Why Interviewers Ask Elevator System LLD
The elevator problem is a State pattern showcase with a real scheduling challenge. Interviewers want to see:
- Can you model elevator states (IDLE, MOVING_UP, MOVING_DOWN, STOPPED) with the State pattern?
- Can you implement the SCAN algorithm — service all requests in one direction before reversing?
- Do you solve the assignment problem — pick the best elevator for an incoming request?
- Can you handle multiple elevators and multiple floors concurrently?
- Do you separate ElevatorController from Elevator itself (SRP)?
Functional Requirements
- A building has N floors and M elevators
- External request: user presses UP or DOWN button on a floor
- Internal request: user inside elevator presses a floor button
- Controller assigns the best elevator to each external request
- Each elevator services requests using the SCAN algorithm (one direction at a time)
- Display current floor and direction for each elevator
- Handle door open/close between floor arrivals
Non-Functional Requirements
- Assignment algorithm must minimize average wait time
- Elevator state transitions must be thread-safe (multiple requests arrive concurrently)
- Adding a new scheduling algorithm must not change Elevator class (OCP)
Core Entities — Elevator System LLD Class Design
- Building — total floors, list of elevators, ElevatorController
- Elevator — id, currentFloor, direction, state, list of pending floors
- ElevatorState — interface; IdleState, MovingUpState, MovingDownState, StoppedState
- ElevatorController — receives external requests, assigns elevator
- ExternalRequest — floor, direction (UP/DOWN)

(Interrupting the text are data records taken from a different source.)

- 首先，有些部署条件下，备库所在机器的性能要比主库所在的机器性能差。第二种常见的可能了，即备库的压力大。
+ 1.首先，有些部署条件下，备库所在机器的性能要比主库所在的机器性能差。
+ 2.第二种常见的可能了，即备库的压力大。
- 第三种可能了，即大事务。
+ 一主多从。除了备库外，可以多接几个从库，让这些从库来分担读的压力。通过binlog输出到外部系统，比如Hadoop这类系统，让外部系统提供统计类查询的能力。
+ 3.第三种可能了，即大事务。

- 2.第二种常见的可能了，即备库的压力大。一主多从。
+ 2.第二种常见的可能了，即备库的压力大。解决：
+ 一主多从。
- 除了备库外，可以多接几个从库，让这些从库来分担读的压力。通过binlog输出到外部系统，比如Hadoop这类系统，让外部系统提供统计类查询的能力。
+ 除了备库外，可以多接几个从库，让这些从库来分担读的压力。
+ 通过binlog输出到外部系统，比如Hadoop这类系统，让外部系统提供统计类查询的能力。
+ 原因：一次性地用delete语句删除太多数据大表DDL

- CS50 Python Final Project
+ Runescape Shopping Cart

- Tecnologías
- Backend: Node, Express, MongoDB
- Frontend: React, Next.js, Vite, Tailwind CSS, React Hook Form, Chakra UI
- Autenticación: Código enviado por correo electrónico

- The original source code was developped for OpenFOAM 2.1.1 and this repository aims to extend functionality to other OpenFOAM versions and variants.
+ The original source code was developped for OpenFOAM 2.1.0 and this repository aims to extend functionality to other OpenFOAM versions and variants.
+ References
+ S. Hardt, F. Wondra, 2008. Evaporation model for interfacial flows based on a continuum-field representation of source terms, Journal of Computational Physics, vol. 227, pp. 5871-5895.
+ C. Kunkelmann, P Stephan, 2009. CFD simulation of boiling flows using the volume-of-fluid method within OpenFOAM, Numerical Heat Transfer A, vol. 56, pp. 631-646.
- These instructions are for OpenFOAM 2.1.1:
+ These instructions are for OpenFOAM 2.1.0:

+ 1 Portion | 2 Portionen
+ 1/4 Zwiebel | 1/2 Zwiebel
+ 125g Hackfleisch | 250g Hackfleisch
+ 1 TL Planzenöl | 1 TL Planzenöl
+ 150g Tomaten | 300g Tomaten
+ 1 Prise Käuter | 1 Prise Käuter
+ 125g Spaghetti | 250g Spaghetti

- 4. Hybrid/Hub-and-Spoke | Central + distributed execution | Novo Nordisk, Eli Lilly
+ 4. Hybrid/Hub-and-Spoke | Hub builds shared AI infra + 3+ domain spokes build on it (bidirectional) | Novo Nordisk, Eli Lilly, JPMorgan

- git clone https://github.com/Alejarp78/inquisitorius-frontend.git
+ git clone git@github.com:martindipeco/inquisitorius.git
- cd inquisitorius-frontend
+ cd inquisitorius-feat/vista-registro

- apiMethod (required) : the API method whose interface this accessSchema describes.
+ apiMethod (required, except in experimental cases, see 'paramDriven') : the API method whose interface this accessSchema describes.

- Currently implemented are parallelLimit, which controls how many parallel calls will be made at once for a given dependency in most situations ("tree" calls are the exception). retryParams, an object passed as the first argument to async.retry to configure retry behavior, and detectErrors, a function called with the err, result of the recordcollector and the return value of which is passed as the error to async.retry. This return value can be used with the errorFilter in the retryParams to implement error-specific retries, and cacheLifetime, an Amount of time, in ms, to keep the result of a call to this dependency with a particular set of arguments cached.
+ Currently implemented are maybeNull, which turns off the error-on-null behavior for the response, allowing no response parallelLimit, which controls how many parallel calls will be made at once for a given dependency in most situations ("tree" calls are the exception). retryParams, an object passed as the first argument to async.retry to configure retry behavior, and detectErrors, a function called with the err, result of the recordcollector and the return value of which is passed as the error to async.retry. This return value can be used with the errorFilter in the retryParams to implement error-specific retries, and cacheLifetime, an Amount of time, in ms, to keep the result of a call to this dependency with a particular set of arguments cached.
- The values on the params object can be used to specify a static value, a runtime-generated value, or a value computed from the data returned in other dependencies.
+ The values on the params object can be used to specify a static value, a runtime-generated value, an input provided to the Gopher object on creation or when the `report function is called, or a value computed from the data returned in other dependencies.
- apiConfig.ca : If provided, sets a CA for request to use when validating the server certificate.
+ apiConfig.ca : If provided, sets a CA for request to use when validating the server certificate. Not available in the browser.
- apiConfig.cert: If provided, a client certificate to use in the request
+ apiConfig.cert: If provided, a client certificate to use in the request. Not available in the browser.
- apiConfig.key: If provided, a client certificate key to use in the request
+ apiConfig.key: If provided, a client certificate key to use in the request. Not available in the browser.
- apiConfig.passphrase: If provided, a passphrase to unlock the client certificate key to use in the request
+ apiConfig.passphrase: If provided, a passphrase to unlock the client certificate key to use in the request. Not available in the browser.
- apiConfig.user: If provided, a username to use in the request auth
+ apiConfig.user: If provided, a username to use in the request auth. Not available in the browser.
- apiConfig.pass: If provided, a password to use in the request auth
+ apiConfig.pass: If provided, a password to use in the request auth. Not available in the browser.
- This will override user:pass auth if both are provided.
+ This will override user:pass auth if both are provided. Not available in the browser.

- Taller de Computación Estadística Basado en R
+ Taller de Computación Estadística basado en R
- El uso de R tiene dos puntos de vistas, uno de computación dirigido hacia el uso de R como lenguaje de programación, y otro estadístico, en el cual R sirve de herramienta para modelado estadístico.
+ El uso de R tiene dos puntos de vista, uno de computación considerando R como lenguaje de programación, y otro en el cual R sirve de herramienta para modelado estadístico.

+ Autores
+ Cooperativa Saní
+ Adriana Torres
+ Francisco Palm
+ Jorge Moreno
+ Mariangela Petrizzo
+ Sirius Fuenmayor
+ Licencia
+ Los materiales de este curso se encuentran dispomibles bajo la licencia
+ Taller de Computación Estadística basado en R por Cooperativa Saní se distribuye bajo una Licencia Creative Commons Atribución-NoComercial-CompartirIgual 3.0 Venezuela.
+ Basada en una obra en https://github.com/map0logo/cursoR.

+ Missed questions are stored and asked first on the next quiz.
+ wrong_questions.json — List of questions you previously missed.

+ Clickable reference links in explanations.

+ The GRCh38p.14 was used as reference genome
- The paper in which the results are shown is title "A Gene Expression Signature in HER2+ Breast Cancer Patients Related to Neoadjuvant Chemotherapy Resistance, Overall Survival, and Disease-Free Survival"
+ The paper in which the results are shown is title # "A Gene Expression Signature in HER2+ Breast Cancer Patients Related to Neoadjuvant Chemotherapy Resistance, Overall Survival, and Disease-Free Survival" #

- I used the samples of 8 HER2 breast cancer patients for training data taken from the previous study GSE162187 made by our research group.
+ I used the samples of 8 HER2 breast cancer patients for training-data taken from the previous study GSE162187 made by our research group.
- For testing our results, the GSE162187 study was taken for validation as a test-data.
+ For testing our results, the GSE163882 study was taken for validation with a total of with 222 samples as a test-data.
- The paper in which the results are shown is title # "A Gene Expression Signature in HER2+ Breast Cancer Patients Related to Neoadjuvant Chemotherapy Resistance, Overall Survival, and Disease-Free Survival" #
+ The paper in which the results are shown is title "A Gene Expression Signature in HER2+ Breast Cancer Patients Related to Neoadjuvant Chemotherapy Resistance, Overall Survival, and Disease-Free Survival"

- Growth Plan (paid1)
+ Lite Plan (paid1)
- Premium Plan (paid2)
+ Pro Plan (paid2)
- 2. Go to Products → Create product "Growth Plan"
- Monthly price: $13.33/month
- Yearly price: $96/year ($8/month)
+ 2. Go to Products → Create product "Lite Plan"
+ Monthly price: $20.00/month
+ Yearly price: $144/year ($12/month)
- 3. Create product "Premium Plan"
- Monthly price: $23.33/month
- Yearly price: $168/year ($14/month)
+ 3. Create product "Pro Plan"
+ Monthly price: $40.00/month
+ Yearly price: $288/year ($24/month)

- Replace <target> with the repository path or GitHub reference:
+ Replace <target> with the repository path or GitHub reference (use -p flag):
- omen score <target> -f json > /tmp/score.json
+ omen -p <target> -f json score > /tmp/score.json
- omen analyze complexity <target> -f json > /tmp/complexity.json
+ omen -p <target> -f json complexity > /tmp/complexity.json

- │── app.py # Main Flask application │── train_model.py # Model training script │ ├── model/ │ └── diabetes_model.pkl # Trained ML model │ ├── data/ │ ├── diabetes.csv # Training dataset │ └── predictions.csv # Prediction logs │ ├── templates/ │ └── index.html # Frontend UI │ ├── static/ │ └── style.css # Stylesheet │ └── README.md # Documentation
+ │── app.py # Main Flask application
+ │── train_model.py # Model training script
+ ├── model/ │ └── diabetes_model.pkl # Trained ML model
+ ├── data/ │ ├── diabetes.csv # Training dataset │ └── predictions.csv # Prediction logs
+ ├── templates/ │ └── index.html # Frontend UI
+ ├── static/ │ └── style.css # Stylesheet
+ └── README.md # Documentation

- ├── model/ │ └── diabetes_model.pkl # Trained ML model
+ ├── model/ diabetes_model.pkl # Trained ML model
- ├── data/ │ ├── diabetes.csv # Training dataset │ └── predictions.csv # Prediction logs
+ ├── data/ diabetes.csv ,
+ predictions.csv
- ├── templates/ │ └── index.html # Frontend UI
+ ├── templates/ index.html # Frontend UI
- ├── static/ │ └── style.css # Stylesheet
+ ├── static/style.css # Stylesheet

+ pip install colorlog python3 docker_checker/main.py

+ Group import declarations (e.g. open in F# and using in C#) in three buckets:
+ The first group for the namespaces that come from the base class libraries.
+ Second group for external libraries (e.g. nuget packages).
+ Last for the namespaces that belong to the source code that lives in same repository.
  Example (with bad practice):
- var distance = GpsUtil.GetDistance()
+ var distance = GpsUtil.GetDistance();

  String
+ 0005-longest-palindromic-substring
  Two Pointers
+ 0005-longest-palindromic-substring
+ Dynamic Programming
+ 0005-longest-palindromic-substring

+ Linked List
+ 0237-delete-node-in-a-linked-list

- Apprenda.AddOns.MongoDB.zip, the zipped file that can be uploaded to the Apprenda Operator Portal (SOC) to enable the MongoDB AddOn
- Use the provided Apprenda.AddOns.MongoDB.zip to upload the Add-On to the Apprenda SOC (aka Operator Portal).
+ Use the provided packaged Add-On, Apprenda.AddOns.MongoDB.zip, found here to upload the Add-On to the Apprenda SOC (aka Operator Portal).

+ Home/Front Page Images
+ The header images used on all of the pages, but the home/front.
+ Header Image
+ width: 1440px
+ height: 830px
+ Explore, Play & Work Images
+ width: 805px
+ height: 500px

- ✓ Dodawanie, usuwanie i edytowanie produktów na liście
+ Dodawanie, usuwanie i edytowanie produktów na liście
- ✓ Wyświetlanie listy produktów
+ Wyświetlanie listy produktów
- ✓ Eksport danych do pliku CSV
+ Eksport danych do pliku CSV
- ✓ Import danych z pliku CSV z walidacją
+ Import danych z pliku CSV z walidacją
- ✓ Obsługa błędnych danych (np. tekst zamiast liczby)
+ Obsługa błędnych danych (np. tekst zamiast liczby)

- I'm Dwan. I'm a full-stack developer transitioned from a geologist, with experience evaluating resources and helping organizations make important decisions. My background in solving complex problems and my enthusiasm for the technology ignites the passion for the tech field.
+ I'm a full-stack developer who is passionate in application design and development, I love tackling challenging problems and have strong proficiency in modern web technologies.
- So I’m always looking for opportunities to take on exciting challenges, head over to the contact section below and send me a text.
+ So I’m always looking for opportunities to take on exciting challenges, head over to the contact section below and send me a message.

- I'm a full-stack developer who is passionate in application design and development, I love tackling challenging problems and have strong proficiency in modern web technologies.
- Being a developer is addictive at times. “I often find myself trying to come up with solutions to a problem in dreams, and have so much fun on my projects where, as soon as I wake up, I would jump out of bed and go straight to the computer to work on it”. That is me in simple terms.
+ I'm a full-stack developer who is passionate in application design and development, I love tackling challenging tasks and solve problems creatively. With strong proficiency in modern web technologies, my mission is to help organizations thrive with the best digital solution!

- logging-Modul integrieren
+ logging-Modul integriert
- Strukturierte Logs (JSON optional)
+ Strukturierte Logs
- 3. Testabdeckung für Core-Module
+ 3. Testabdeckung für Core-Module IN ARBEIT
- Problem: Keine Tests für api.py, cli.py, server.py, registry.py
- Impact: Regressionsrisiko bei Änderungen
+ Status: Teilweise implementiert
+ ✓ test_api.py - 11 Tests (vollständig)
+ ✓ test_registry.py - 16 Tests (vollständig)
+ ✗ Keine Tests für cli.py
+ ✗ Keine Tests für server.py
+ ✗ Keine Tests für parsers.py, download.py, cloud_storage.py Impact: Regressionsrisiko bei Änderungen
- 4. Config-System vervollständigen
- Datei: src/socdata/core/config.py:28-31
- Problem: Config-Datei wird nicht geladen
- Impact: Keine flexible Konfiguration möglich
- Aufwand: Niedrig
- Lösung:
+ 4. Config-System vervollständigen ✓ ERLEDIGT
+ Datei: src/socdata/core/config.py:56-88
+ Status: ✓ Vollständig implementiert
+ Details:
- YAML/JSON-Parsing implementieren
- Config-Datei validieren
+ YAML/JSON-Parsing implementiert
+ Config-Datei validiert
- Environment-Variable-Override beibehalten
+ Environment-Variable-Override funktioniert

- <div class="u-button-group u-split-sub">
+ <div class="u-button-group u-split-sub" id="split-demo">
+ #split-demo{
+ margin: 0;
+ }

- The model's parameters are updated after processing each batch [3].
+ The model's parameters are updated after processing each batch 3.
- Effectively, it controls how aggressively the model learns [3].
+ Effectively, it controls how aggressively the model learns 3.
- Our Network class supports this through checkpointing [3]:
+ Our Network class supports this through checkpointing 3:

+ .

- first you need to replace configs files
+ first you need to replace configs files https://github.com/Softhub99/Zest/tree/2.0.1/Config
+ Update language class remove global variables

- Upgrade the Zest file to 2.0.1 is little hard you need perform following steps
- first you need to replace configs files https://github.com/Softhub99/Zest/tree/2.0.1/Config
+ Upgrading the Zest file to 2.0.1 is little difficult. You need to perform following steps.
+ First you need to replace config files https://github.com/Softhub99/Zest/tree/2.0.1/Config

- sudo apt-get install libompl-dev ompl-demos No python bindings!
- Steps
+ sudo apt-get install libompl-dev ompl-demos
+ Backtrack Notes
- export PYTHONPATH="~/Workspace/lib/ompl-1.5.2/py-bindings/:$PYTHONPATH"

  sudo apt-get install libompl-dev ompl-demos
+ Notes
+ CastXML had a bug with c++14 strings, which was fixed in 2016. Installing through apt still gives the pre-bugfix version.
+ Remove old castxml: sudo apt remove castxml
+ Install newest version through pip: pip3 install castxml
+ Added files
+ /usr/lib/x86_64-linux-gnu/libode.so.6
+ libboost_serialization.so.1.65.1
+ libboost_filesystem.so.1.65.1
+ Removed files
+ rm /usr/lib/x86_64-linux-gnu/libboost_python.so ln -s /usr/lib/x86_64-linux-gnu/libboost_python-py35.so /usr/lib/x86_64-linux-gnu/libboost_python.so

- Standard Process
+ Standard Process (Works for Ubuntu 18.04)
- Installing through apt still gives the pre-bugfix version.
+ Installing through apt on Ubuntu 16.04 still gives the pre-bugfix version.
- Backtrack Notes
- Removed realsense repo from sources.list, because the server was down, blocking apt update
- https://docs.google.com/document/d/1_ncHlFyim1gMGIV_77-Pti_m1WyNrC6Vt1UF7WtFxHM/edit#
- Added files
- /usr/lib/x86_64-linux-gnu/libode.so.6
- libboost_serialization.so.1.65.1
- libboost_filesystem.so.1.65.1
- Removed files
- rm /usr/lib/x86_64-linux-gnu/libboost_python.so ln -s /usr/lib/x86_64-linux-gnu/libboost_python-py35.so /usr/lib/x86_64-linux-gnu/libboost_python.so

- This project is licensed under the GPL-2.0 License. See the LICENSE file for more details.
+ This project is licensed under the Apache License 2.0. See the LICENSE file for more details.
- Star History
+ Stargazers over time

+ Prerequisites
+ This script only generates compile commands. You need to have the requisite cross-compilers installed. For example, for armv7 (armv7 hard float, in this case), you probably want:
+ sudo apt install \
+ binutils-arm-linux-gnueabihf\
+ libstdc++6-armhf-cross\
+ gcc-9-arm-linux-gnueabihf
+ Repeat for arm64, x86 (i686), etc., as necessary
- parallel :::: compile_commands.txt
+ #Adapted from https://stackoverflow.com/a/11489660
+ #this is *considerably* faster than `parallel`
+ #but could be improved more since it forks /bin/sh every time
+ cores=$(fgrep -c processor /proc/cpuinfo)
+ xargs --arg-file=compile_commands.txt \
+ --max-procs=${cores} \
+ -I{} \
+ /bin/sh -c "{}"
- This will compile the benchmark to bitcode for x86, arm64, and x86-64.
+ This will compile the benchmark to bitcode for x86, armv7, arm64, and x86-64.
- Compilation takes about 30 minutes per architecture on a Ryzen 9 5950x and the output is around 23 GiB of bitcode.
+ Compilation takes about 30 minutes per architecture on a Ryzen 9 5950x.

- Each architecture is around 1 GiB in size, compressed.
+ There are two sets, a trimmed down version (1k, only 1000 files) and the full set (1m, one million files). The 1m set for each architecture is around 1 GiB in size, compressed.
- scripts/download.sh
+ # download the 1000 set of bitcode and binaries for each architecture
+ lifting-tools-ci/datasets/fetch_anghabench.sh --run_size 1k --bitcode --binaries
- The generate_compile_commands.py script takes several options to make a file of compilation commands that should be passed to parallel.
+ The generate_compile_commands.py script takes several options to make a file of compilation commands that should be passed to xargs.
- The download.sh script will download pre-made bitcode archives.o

- InternalRequest — targetFloor
- AssignmentStrategy — interface; NearestElevatorStrategy implements it
- Door — open/close/isOpen state for each elevator
Text-Based Class Diagram
Building +-- floors: int +-- elevators: List<Elevator> +-- controller: ElevatorController ElevatorController +-- strategy: AssignmentStrategy +-- handleExternalRequest(floor, direction): void AssignmentStrategy (interface) +-- assign(request, elevators): Elevator NearestElevatorStrategy implements AssignmentStrategy Elevator +-- id: int +-- currentFloor: int +-- direction: Direction (UP/DOWN/NONE) +-- state: ElevatorState +-- pendingFloors: TreeSet<Integer> +-- addRequest(floor): void +-- step(): void // move one floor, open door if target ElevatorState (interface) +-- handleRequest(elevator, floor): void +-- move(elevator): void IdleState implements ElevatorState MovingUpState implements ElevatorState MovingDownState implements ElevatorState StoppedState implements ElevatorState Door +-- isOpen: boolean +-- open() / close()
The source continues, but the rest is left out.